=== Exercise inputs ===

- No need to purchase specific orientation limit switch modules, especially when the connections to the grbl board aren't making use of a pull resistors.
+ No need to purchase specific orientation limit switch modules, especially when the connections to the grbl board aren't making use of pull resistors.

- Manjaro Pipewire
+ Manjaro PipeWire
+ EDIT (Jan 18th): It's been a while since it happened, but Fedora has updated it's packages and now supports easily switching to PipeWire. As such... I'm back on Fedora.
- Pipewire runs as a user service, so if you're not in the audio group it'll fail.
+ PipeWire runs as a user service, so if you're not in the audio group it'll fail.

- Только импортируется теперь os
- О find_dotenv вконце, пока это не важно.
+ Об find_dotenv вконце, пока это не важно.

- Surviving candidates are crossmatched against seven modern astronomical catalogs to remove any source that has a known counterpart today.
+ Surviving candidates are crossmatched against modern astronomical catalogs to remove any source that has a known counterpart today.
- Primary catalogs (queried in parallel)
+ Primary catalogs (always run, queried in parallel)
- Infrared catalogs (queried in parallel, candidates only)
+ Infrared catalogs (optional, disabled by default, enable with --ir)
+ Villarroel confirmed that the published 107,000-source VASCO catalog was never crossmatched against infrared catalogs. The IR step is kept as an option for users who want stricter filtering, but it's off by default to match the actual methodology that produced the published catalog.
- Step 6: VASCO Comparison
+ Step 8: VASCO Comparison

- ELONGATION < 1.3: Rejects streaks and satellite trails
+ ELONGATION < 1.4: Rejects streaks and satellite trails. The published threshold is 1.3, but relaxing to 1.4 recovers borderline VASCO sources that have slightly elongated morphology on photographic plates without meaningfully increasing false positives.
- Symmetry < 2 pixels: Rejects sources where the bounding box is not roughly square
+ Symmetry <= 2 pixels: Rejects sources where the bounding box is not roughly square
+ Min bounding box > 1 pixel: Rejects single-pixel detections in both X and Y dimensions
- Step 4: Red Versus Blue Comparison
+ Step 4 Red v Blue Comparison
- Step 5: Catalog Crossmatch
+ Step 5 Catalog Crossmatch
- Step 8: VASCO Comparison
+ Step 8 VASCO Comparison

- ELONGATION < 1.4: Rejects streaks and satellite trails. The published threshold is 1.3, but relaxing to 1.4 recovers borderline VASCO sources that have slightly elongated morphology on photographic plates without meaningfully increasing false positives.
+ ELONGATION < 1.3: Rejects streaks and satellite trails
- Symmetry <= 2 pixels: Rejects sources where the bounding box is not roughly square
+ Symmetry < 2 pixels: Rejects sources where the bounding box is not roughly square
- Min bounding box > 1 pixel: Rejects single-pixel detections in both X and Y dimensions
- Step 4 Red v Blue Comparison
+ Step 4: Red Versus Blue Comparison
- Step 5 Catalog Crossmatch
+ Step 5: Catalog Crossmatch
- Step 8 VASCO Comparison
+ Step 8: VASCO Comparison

===

- [About this task]: What you return must be the lines above that run from the line with "- Manjaro Pipewire" to the line with "- Pipewire runs", inclusive, each copied exactly.

- [Your response]:
- Manjaro Pipewire
+ Manjaro PipeWire
+ EDIT (Jan 18th): It's been a while since it happened, but Fedora has updated it's packages and now supports easily switching to PipeWire. As such... I'm back on Fedora.
- Pipewire runs as a user service, so if you're not in the audio group it'll fail.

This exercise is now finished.